Lo que vio allí le voló la cabeza. Había hecho el mismo itinerario tantas veces, que ya lo hacía sin pensar. Salía del trabajo, tomaba un colectivo que lo llevaba a una calle transversal a Aristóbulo del Valle, pasando el puente Negro. Descendía, caminaba un par de cuadras a la derecha y entraba. La llave siempre estaba escondida entre el tumulto que produce una especie de arbusto de hojas muy pequeñas y con un dibujo parecido al trébol. La dejaban allí porque él tenía el exasperante hábito de olvidar las llaves en cualquier lado. Le venía bien el chiste que circuló en Facebook donde un tipo olvida sus llaves, se cuelga como para ahorcarse, ve pasar ante sus ojos la historia de su vida, mientras la asfixia trabaja, hasta que ve el instante en que coloca la llave en el bolsillo de la camisa. Se saca la soga del cuello, toma la llave y se va.
Así que, mecánicamente, tomó la llave que siempre se ensuciaba sólo un poco con tierra y quizá también humedad, abrió la puerta, y apenas traspuso el umbral y dobló hacia el dormitorio, a la derecha del pasillo, vio lo que nunca nadie debería ver.

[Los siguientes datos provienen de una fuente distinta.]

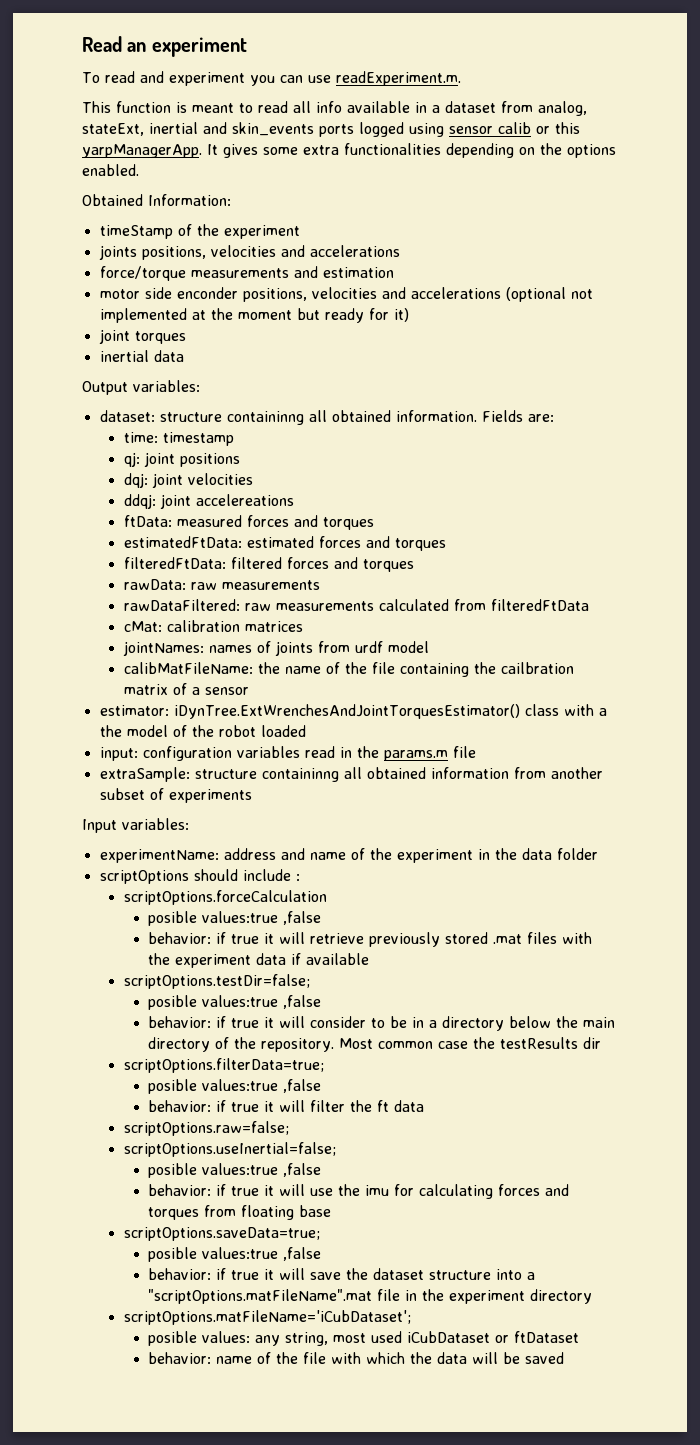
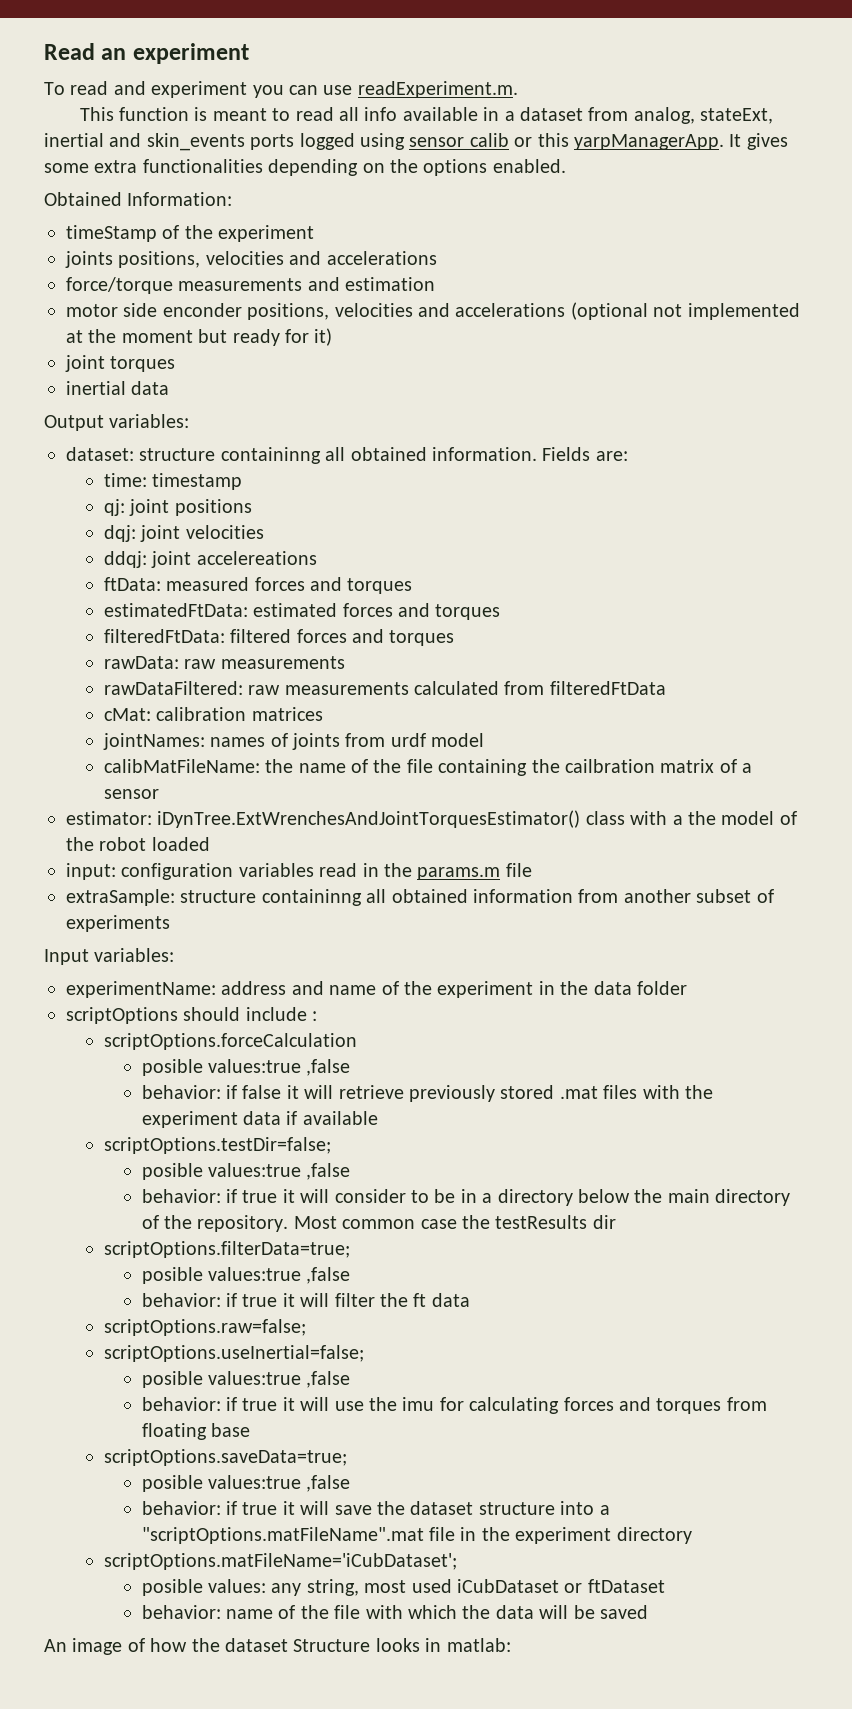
[231,934,260,944] true -> [242,1085,282,1099] false
(565, 1358) none -> [44,1638,511,1655] // An image of how the dataset Structure looks in matlab:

Agitación, temblor, las rodillas que se aflojan. Un atisbo de repentino pánico que lo dejó helado por unos minutos, clavado en el suelo, sin poder sustraerse a la fascinación y al horror. Retrocedió unos pasos, cerró la puerta, y salió de la casa como si mil demonios lo persiguieran.
La tarde se extenuaba mientras la noche se apuraba. El ir y venir de las personas que regresaban a sus hogares le hizo pensar en estúpidas hormigas organizadas según un sistema tan complejo como abominable. Por qué nadie vacila, se preguntó. Por qué cada uno parece tener plena conciencia de hacia dónde se dirige. Y apuran el paso como si en la pequeña casa que los espera, en vez de encontrar una mujer o un hombre o unos niños o la soledad, fueran a encontrar la perla de Kerouac.
Caminaba como si estuviera borracho, queriendo equilibrar los pasos que se tuercen sin obedecer la voluntad de línea recta, decente, trastabillando de a ratos, cosa que le hacía saltar brevemente, empujándose hacia adelante con precipitación, para evitar una caída.
Llegó a la plaza cuando ya la noche era acechante. Se sentó en un banco, buscando serenidad, pero sólo experimentó un mareo que inclinó su cuerpo como el Titanic atropellando el iceberg. Le costaba respirar; sintió un vahído y supo que iba a vomitar. Detestaba vomitar, esa materia nauseabunda ascendiendo con violencia, buscando su garganta, lastimándola con un sabor agrio que pugna por abandonar un cuerpo que ya es ajeno. Vomitó y luego se pasó el dorso de la mano por la boca, pensando en un vaso de agua fresca que le faltaba.
Aturdido, se paró. Se sentía sucio. Tragó saliva un par de veces. Se volvió a sentar.
Se quedó dormido, pensó la mujer que lo vio abandonado sobre el banco de la plaza, pálido y exangüe.